The first child born to a 27-year-old woman with a history of two previous miscarriages was delivered by vacuum extraction at 33 weeks of gestation because of premature labor. A blood count revealed a PLT count of 61 × 109/L, WBCs 9.2 × 109/L, and Hct 37%. Later the same day, the PLT count dropped to 45 × 109/L and petechial hemorrhages were noted. A PLT transfusion from a random donor increased the PLT level to 166 × 109/L. Subsequent PLT counts were 110 × 109/L on Day 2, 120 × 109/L on Day 3, 105 × 109/L on Day 4, 89 × 109/L on Day 5, and 191 × 109/L on Day 8. The child was discharged and was developing normally at 2 years of age.

Case 3 (Nos)

The third child born to a 33-year-old woman had scattered petechial hemorrhages and a PLT count of 14 × 109/L at birth. A single PLT transfusion produced a “satisfactory” elevation of the PLT count. PLTs stabilized within the normal range at approximately 1 week and the child was developing normally at 2 years of age. Studies to identify PLT-specific antibodies were not performed and no other cause for the thrombocytopenia was identified. Two years later, a fourth child by the same father was born with normal hematologic indices, including PLT count. Serologic studies performed before delivery because of the history of thrombocytopenia in the third child demonstrated a PLT-specific antibody, presumably stimulated during the third pregnancy.

MATERIALS AND METHODS

Antibodies

Monoclonal antibodies (MoAb) AP3 specific for GPIIIa, Tab specific for GPIIb, and AP2 specific for the GPIIb-IIIa complex were described previously.26 Tab was a gift from Dr R. McEver at the University of Oklahoma. Alloantibodies specific for HPA-1a (PlA1) and HPA-4a (Pena, Yukb) were from the Platelet & Neutrophil Immunology Laboratory of the BloodCenter.

Serologic studies

Maternal samples were tested against paternal PLTs and patients from group O donors of known phenotypes by flow cytometry (FACSCalibur, Becton Dickinson, San Jose, CA) as described previously.18 Antibodies reactive with GPIIb/IIIa, GPIb/IX, GPIa/IIIa, and GPIV were detected by direct and modified antigen-capture enzyme-linked immunosorbent assay (ELISA; antigen-capture ELISA [ACE] and modified antigen-capture ELISA [MACE]) assays using MoAbs for antigen capture as previously described.18,27,28 In the ACE assay, antigen present in a lysate prepared from nonsensitized cells is captured by an immobilized monoclonal and then used as the target for a human antibody. In the MACE, intact cells expressing the antigenic protein are first sensitized by human antibody. The cells are then lysed and the target protein with human antibody attached is captured by an immobilized monoclonal. Human antibody is then detected by ELISA. Antibodies specific for Class I HLA antigens were detected with a commercial ELISA kit PAK-2MP (GTI, Inc., Waukesha, WI).
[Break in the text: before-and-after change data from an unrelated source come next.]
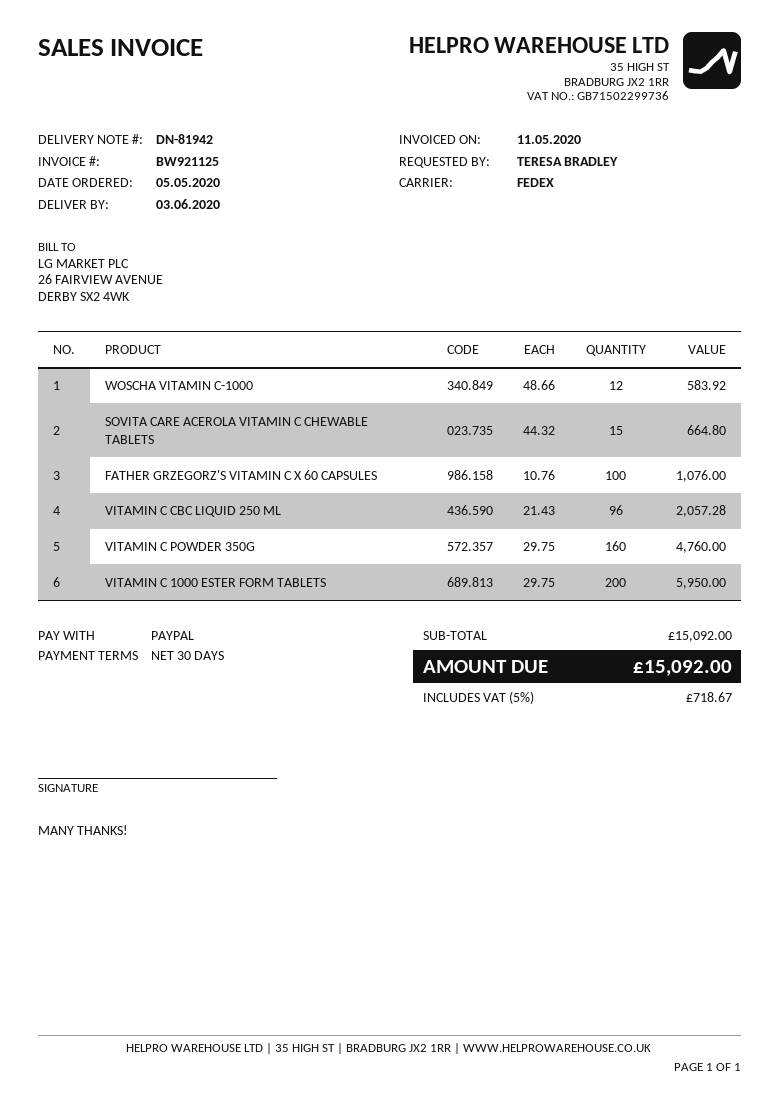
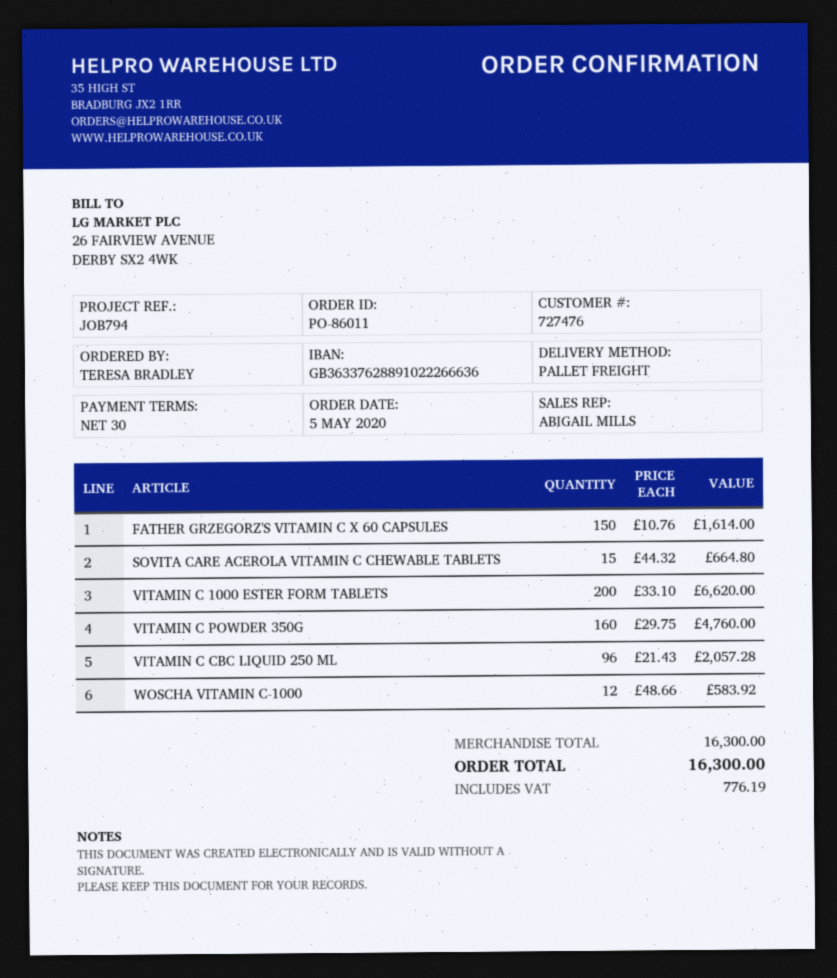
shipping method: FedEx -> pallet freight
FATHER GRZEGORZ'S VITAMIN C X 60 CAPSULES: 100 x 10.76 = 1076.00 -> 150 x 10.76 = 1614.00
VITAMIN C 1000 ESTER FORM TABLETS: 200 x 29.75 = 5950.00 -> 200 x 33.10 = 6620.00
subtotal: 15092.00 -> 16300.00
tax: 718.67 -> 776.19
total: 15092.00 -> 16300.00

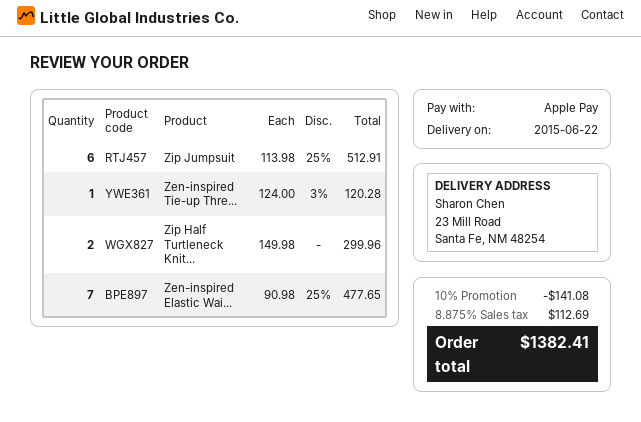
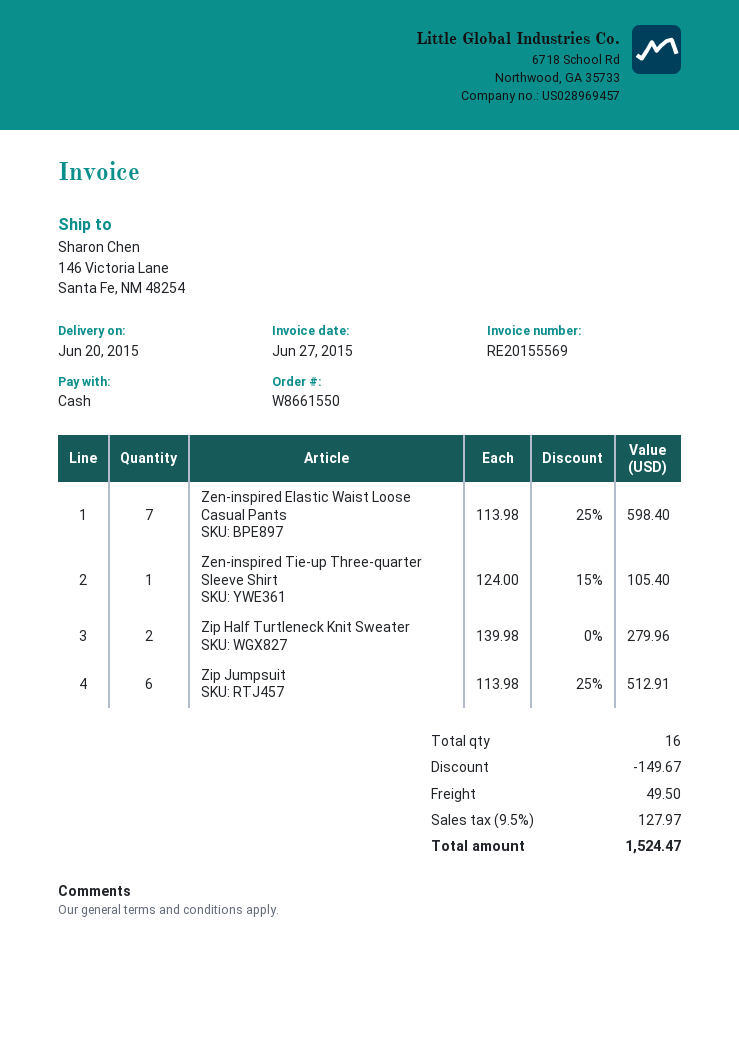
delivery date: 2015-06-22 -> 2015-06-20
payment method: Apple Pay -> cash
ship to: 23 Mill Road, Santa Fe, NM 48254 -> 146 Victoria Lane, Santa Fe, NM 48254
Zen-inspired Tie-up Thre...: 1 x 124.00 - 3% = 120.28 -> 1 x 124.00 - 15% = 105.40
Zip Half Turtleneck Knit...: 2 x 149.98 = 299.96 -> 2 x 139.98 = 279.96
Zen-inspired Elastic Wai...: 7 x 90.98 - 25% = 477.65 -> 7 x 113.98 - 25% = 598.40
discount: 141.08 -> 149.67
shipping: none -> 49.50
tax: 8.875% = 112.69 -> 9.5% = 127.97
total: 1382.41 -> 1524.47

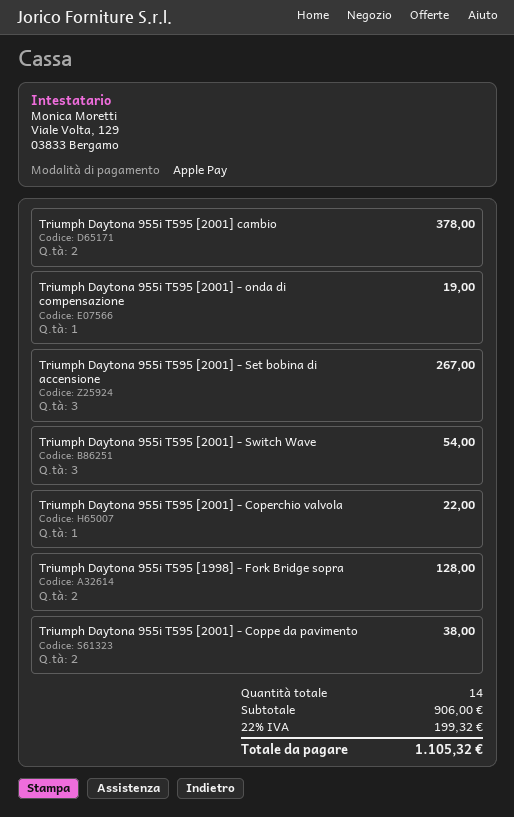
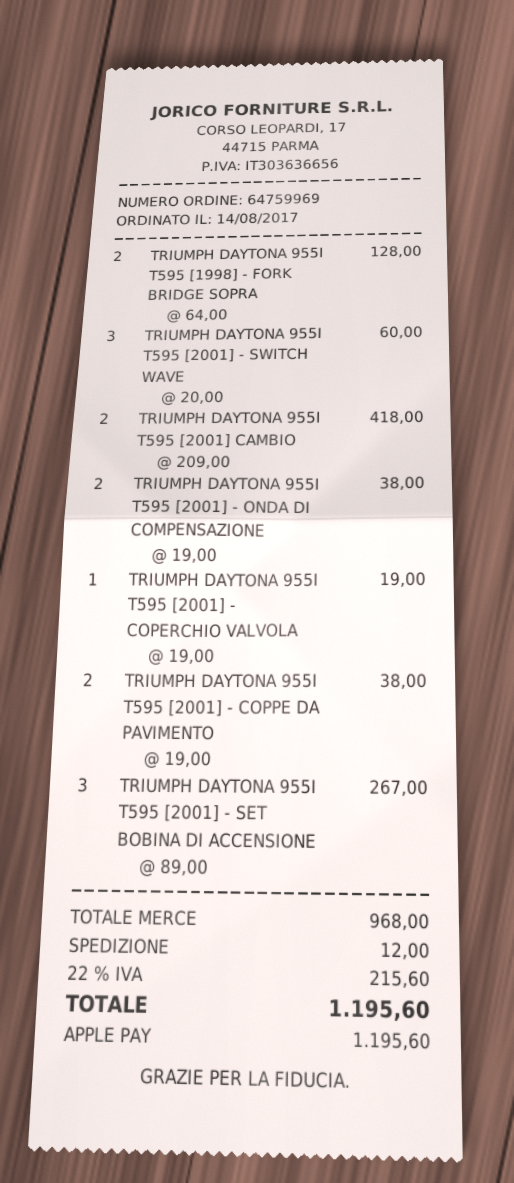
Triumph Daytona 955i T595 [2001] cambio: 2 for 378.00 -> 2 for 418.00
Triumph Daytona 955i T595 [2001] - onda di compensazione: 1 for 19.00 -> 2 for 38.00
Triumph Daytona 955i T595 [2001] - Switch Wave: 3 for 54.00 -> 3 for 60.00
Triumph Daytona 955i T595 [2001] - Coperchio valvola: 1 for 22.00 -> 1 for 19.00
subtotal: 906.00 -> 968.00
shipping: none -> 12.00
tax: 22% = 199.32 -> 22% = 215.60
total: 1105.32 -> 1195.60

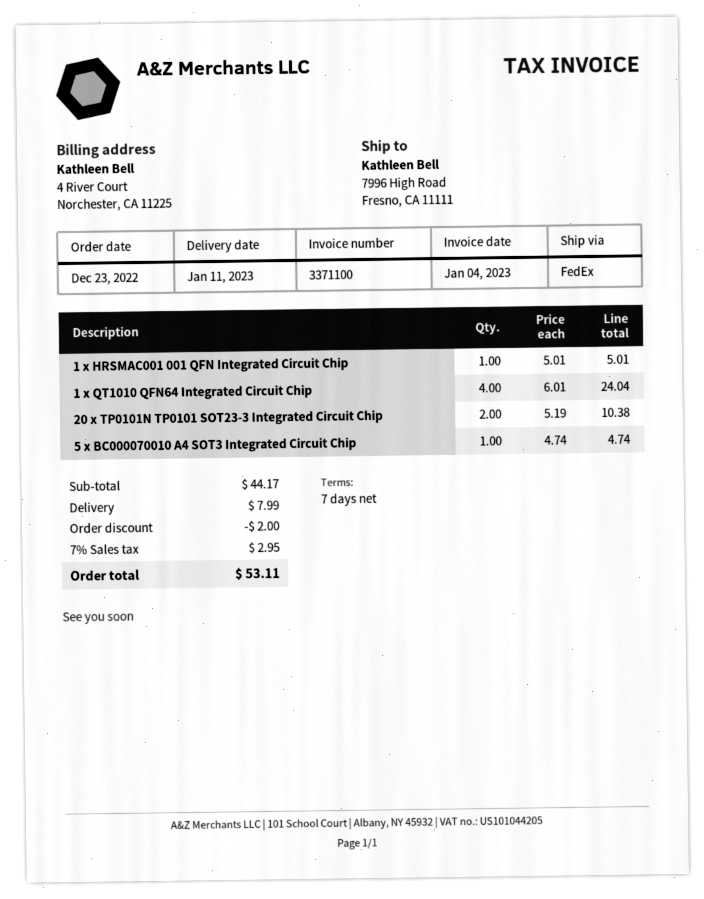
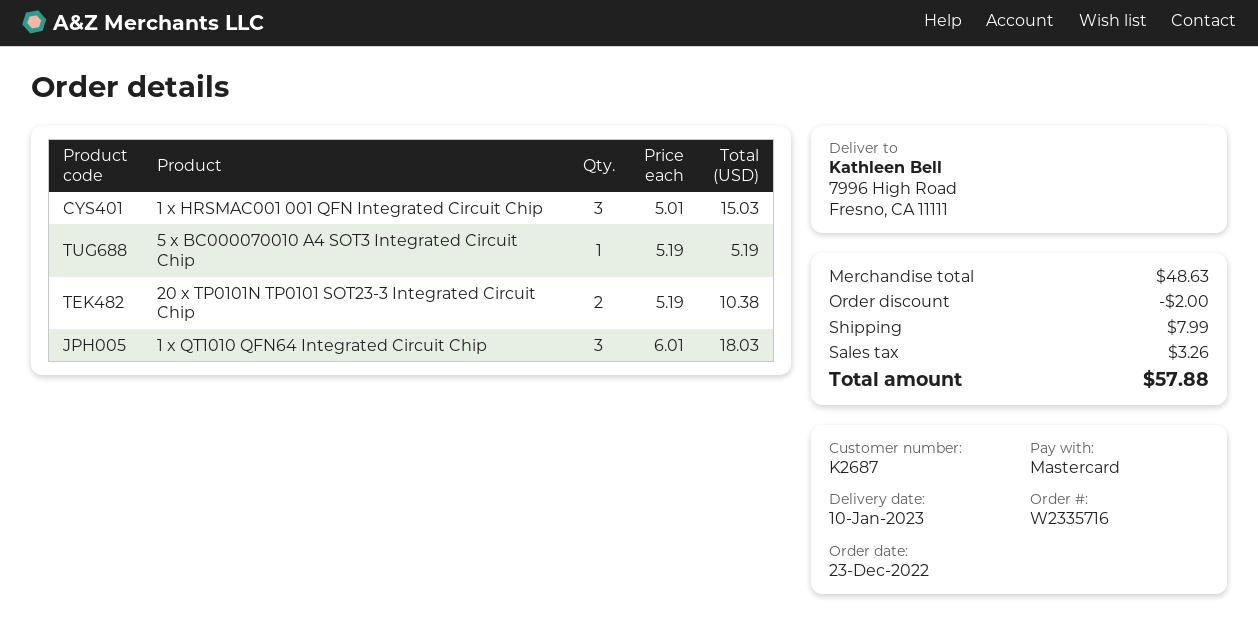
delivery date: 2023-01-11 -> 2023-01-10
1 x HRSMAC001 001 QFN Integrated Circuit Chip: 1 x 5.01 = 5.01 -> 3 x 5.01 = 15.03
1 x QT1010 QFN64 Integrated Circuit Chip: 4 x 6.01 = 24.04 -> 3 x 6.01 = 18.03
5 x BC000070010 A4 SOT3 Integrated Circuit Chip: 1 x 4.74 = 4.74 -> 1 x 5.19 = 5.19
subtotal: 44.17 -> 48.63
tax: 2.95 -> 3.26
total: 53.11 -> 57.88

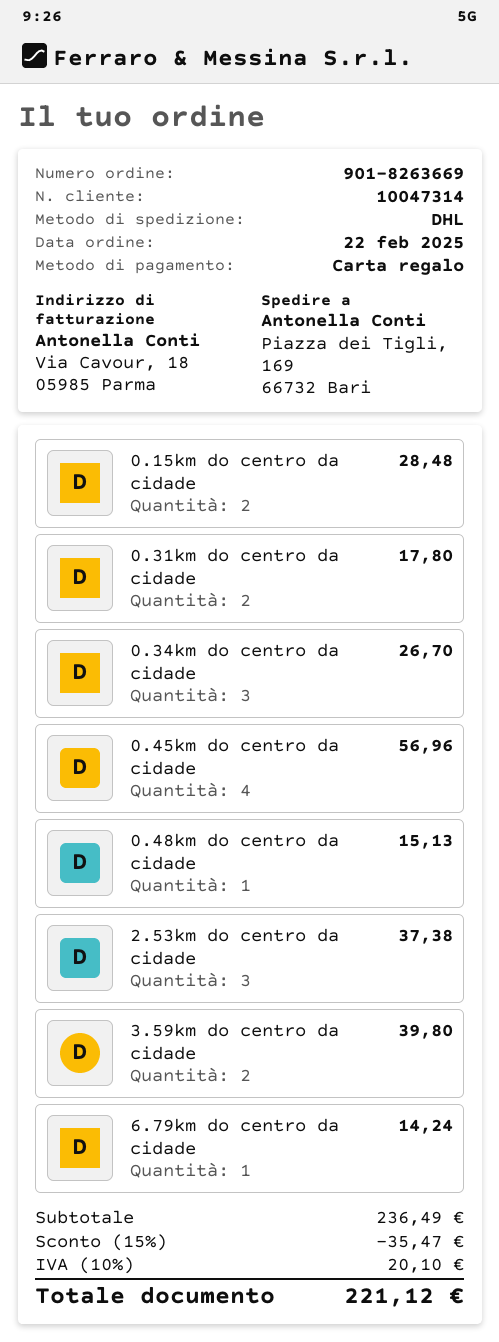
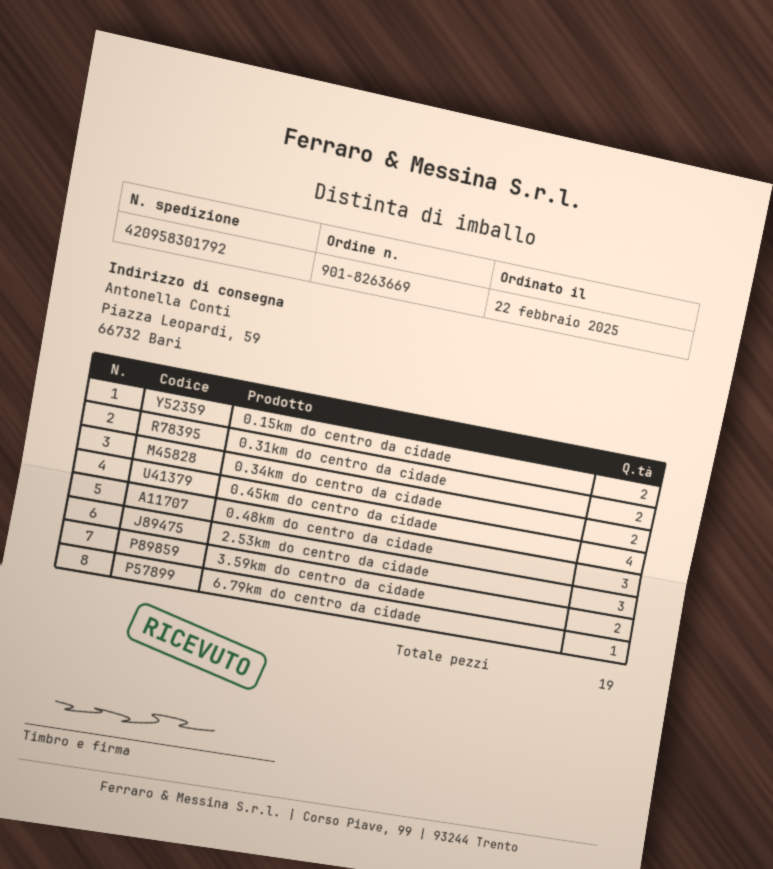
ship to: Piazza dei Tigli, 169, 66732 Bari -> Piazza Leopardi, 59, 66732 Bari
0.34km do centro da cidade: 3 -> 2
0.48km do centro da cidade: 1 -> 3

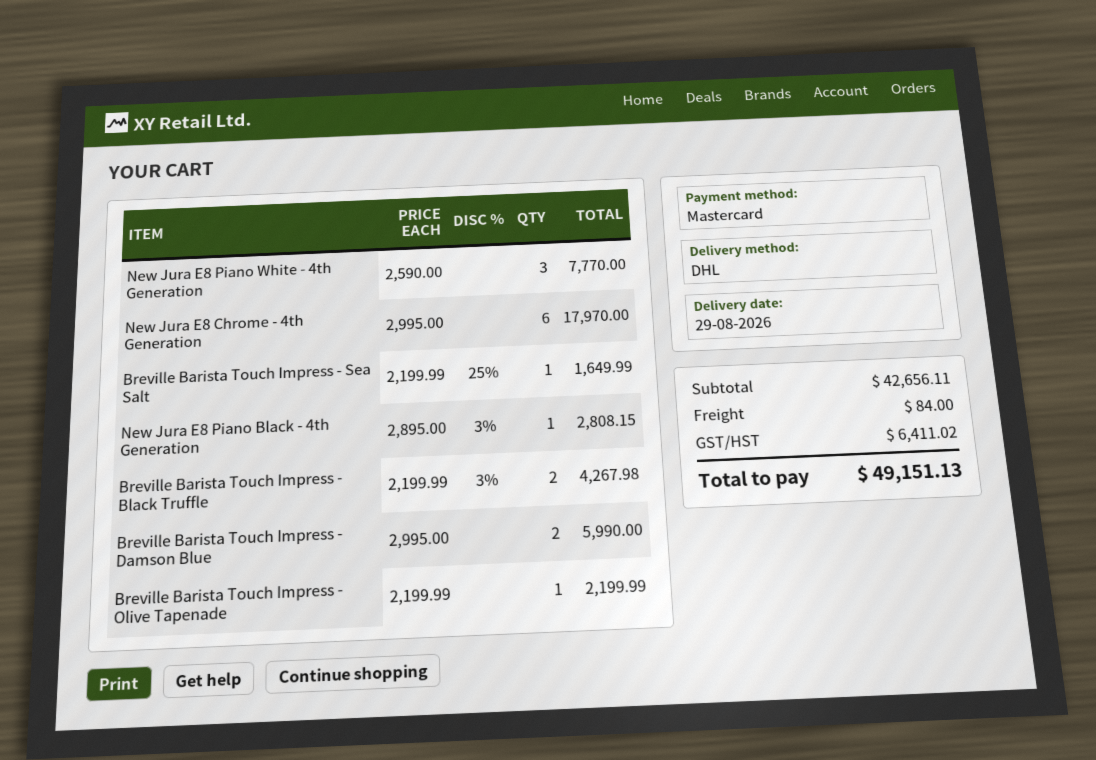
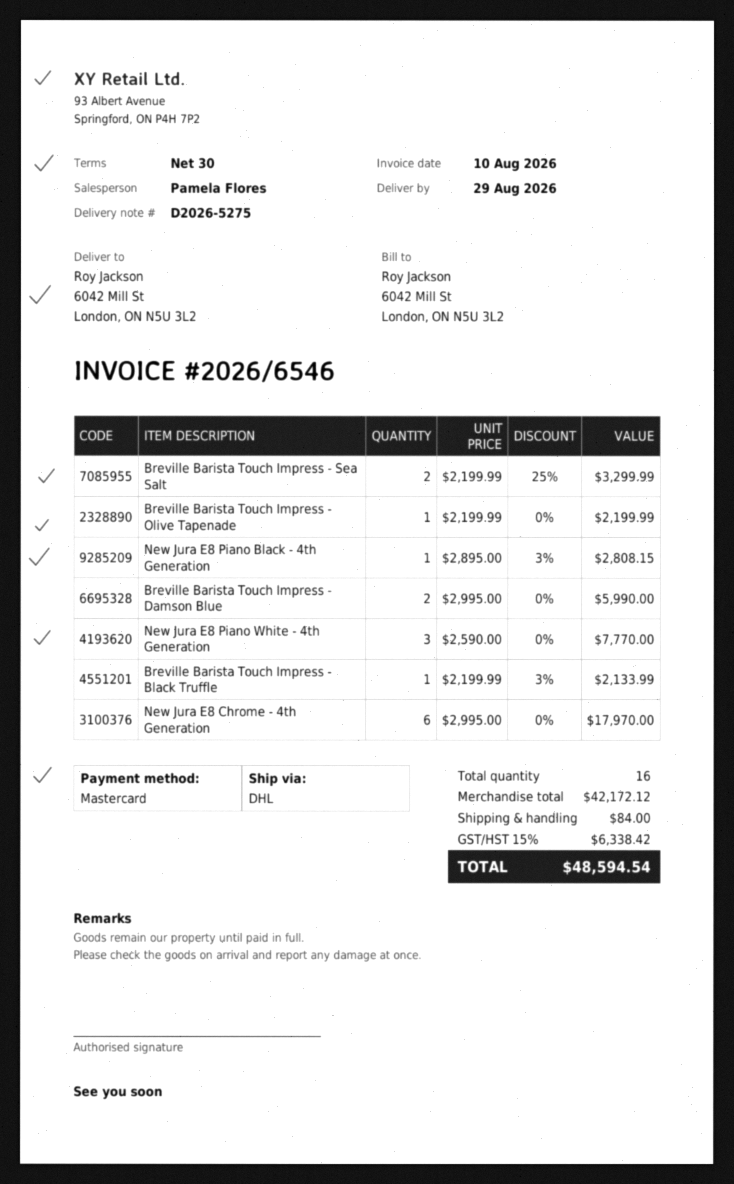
Breville Barista Touch Impress - Sea Salt: 1 x 2199.99 - 25% = 1649.99 -> 2 x 2199.99 - 25% = 3299.99
Breville Barista Touch Impress - Black Truffle: 2 x 2199.99 - 3% = 4267.98 -> 1 x 2199.99 - 3% = 2133.99
subtotal: 42656.11 -> 42172.12
tax: 6411.02 -> 6338.42
total: 49151.13 -> 48594.54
Genotyping for PLT antigens and frequency analysis of “Sta,” “Kno,” and “Nos”

Human genomic DNA from peripheral blood cells or buccal swabs was isolated as described.18 Common alloantigens HPA-1 to -5 were typed as described previously18 for Case 1 (Sta) and Case 2 (Kno). For Case 3 (Nos) human genomic DNA was typed for antigens of the HPA-1 to -6, -9, and -15 systems using assay technology (Multicode-PLx) developed by the Molecular Diagnostics Laboratory of BloodCenter in collaboration with Eragen Biosciences (Madison, WI).29 Genotyping for known single-nucleotide polymorphisms (SNPs) encoding low-frequency antigens of the HPA-6 to -14 and -16 systems was carried out after polymerase chain reaction (PCR) amplification and sequence analysis of the following exons: ITGA2 (GPIa) Exon 20 (HPA-13), GP1BB(GPIbβ) Exon 2 (HPA-12), ITGA2B (GPIIb) Exon 26 (HPA-9), and ITGB3(GPIIIa) Exons 1 to 14 (HPA-6, -7, -8, -10, -11, -14, and -16). PCR primers corresponding to intronic sequence surrounding exons of interest were designed to yield PCR products ranging from 500 to 1200 bp in length. PCR was carried out using a commercially available system (Fast-Start High Fidelity PCR system, Roche Diagnostic Corp., Indianapolis, IN). Primer sequences and amplification conditions are available upon request. Automated sequence analysis was performed in both directions as described.18 Genotyping of 100 normal donor DNA samples for the Sta and Kno mutations was performed using a Multicode-PLx assay.30 Fluorescence of PCR products was measured in a multiarray high-throughput bead analyzer (Bioplex 200, Bio-Rad, Hercules, CA). Genotyping for the Nos allele was done by PCR amplification and sequence analysis of DNA.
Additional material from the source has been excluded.